I hope this isn’t a ridiculous question to ask. I’m still new to Blender and didn’t know exactly what to search for, so my previous searches have only confused me more.

I have modeled a laser moving through glass optics on a glass base:


I don’t want to see any reflections of the laser on the glass base or on the optics, and I don’t want to see any shadows from the laser. I basically don’t want to see any effects of the laser other than the laser beam itself.

I’m assuming that I need to put the glass base and optics on one layer, and the laser on another. This is where I get stuck. How do I superimpose the two layers together, through composting? Can someone point me in the right direction on how to proceed? Any help you be much appreciated! Thanks!

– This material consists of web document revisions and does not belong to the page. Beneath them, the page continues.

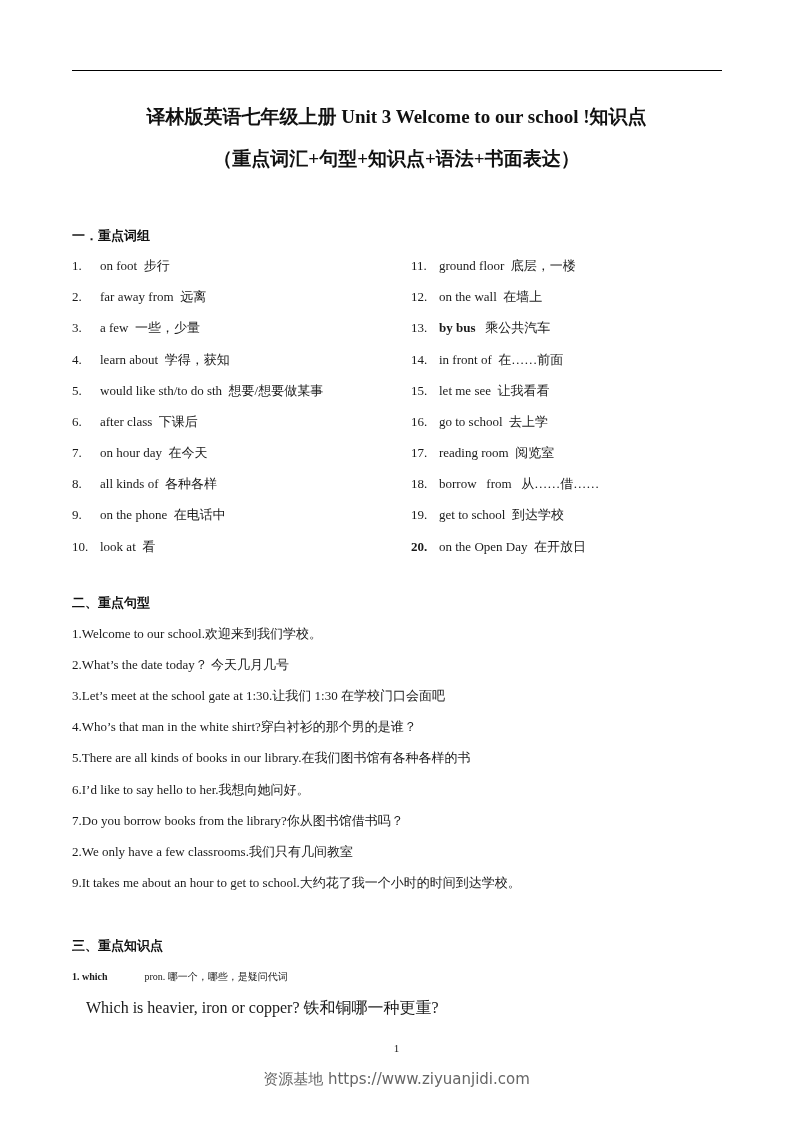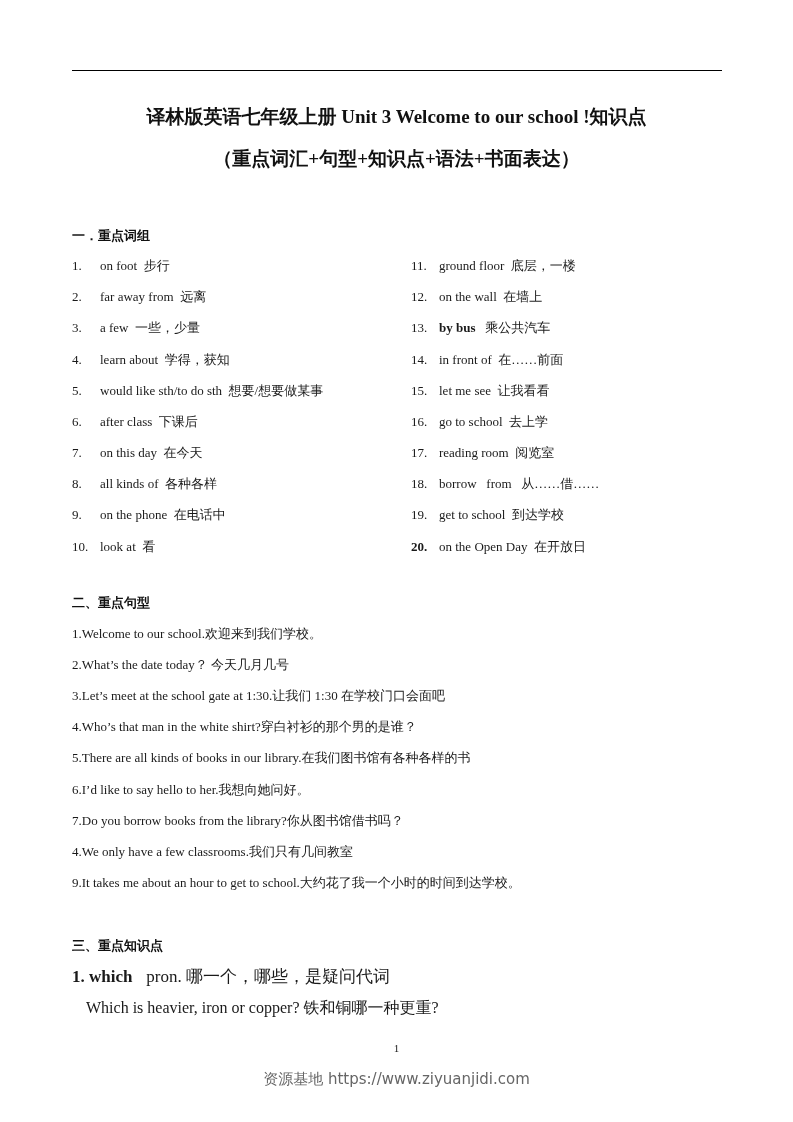"on this day" span { text: this -> hour }
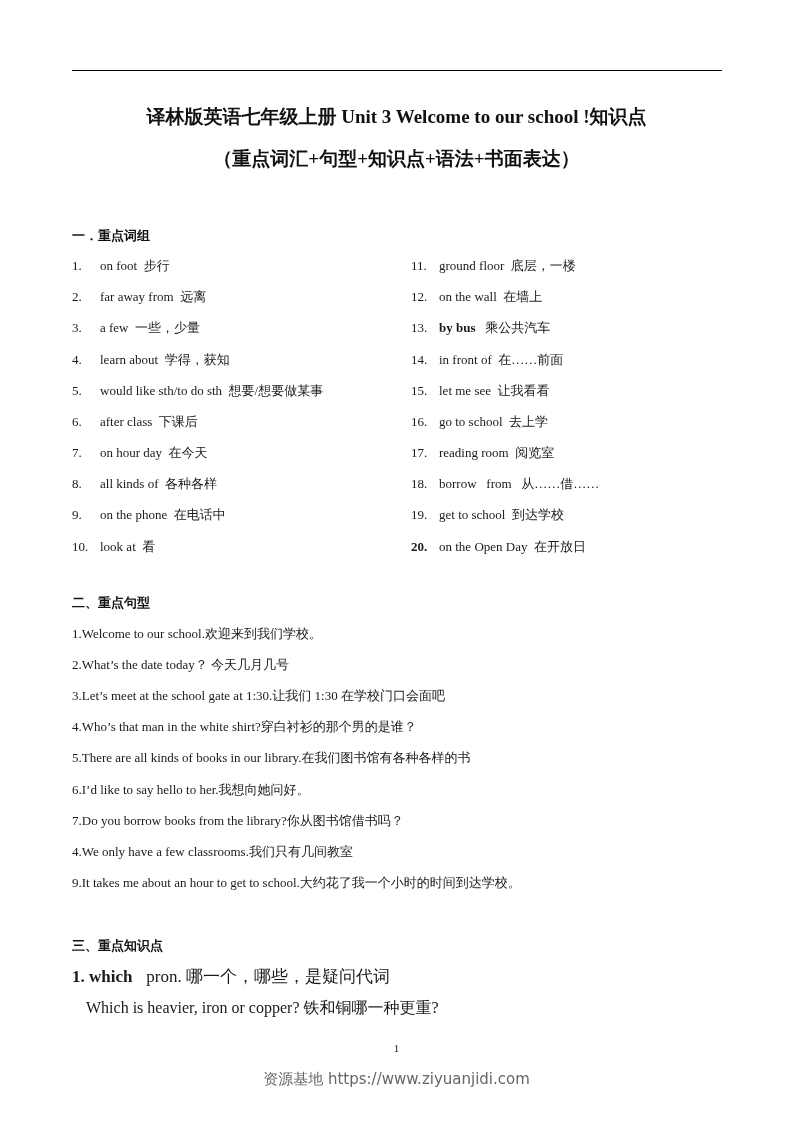"4.We only have a few" div.sentence { text: 4.We -> 2.We }
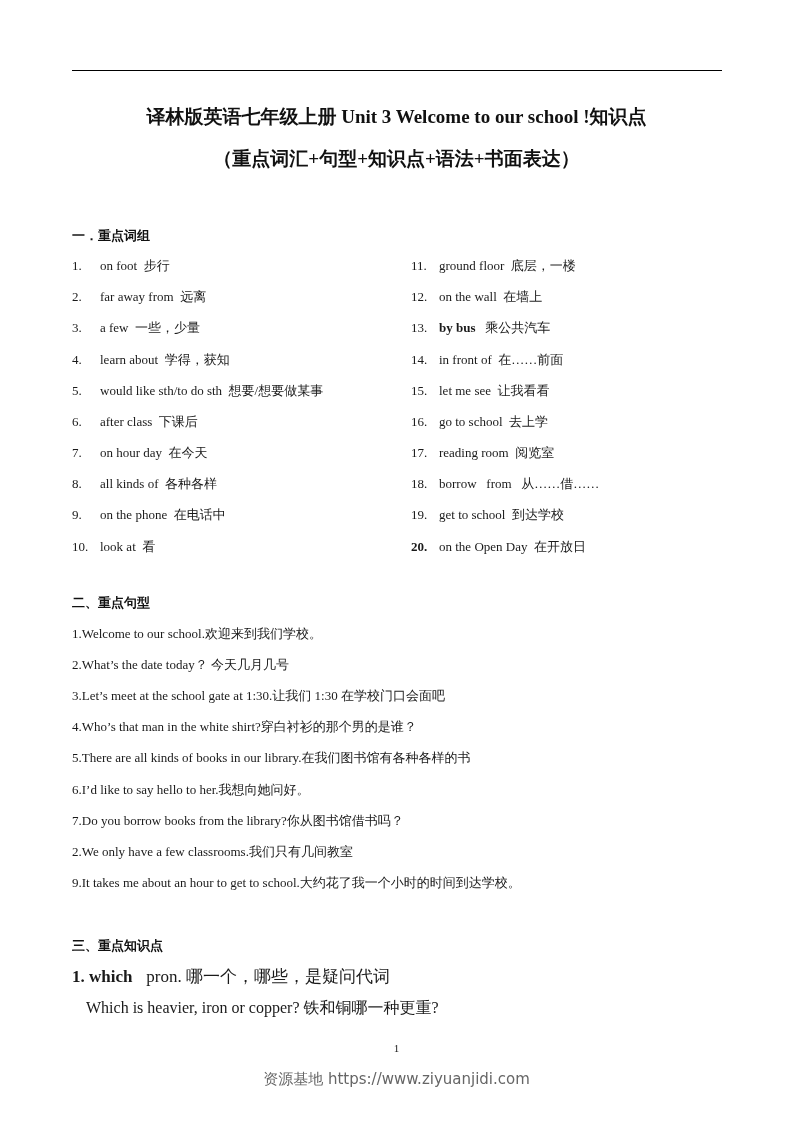"1. which pron. 哪一个，哪些，是疑问代词" .kp-title { font-size: 17px -> 10px }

Actually, the only thing you need to do is disable the option Traceable in the beam’s material. Shadow options (recieve/cast) are located in the same menu.

Daccy,

Thanks for the response. Disabling the traceable option in the beam’s material, and adjusting the shadow options, almost gives me the effect I want:


I don’t see the beam’s reflection or shadows on the glass base anymore (a very big improvement), but disabling the traceable option causes any part of the laser beam that lies behind an optic to be hidden. Is there a way to still be able to see the laser through the optics without seeing its reflection?

When disabling Traceable, you actually remove the material and the object(s) associated to it from any ray trace calculations, such as reflection and refraction. As far as I know, there isn’t a simple solution to just exclude one but include the other. It’s possible though that it can be done with the help of scene/render layers and passes.

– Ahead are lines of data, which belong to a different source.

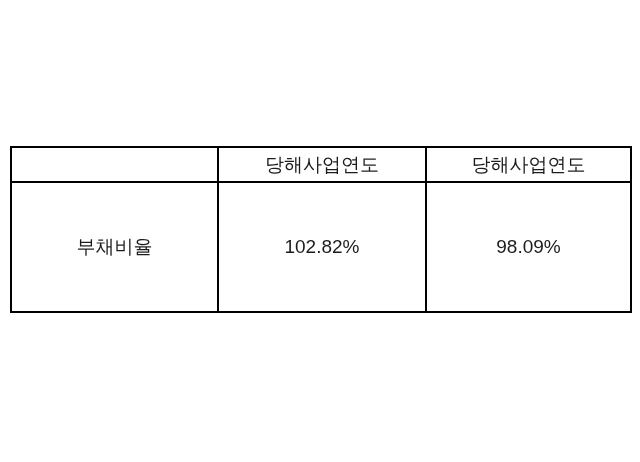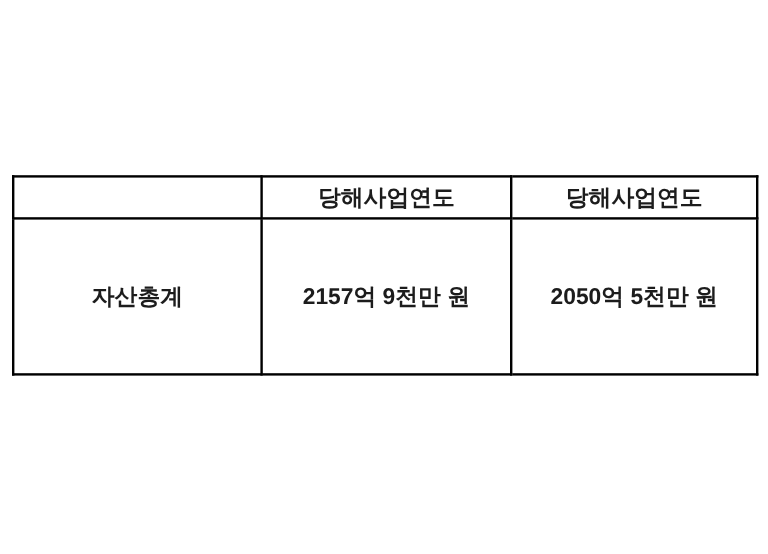"당해사업연도" table.fin-table th, table.fin-table td { font-weight: 700 -> 400 }
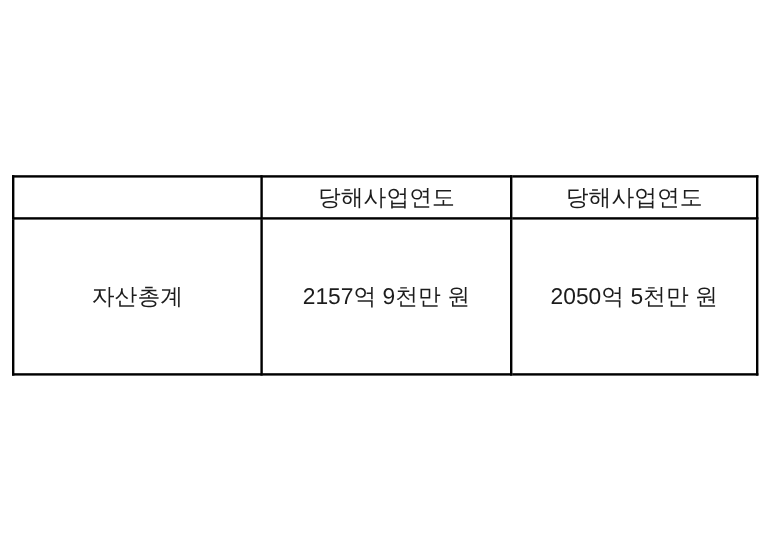"자산총계" tr { html: <tr> <td>자산총계</td> <td>2157억 9천만 원</td> <td>2050억 5천만 원</td> </tr> -> none }
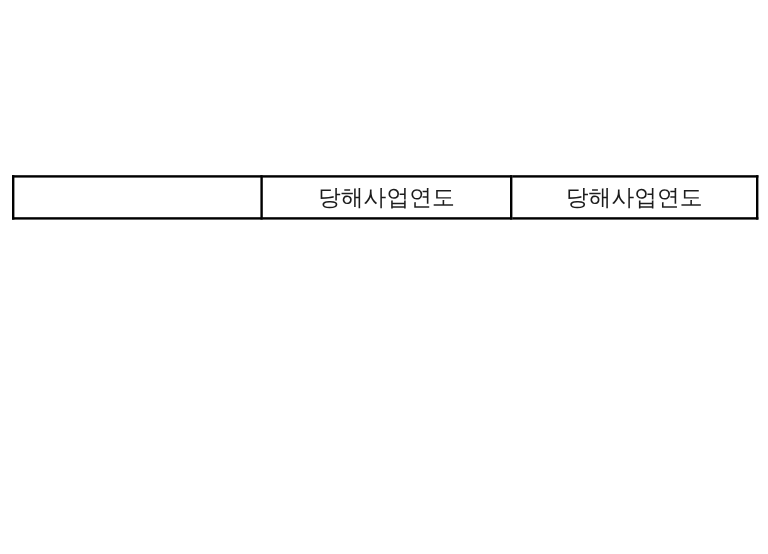"부채비율" tr { html: none -> <tr> <td>부채비율</td> <td>102.82%</td> <td>98.09%</td> </tr> }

I don’t have a clear solution right now, but I’ll give it a spin later when I have time. Unless someone else helps you out. :slight_smile:

So I figured it out, and the solution turned out to be pretty simple. If I turned off the traceable option in the laser’s material option, any beam behind the optic was hidden. There is a material setting to Invert Z Depth which had the effect of only showing the laser beam that was in front of the optics. I wanted the laser beam to be shown both in front of, and behind, the optics. I simply duplicated the laser beam with one beam having the Invert Z Depth option selected. One beam was shown in front of the optics while the other was shown behind the optics, giving the illusion of a continuous beam!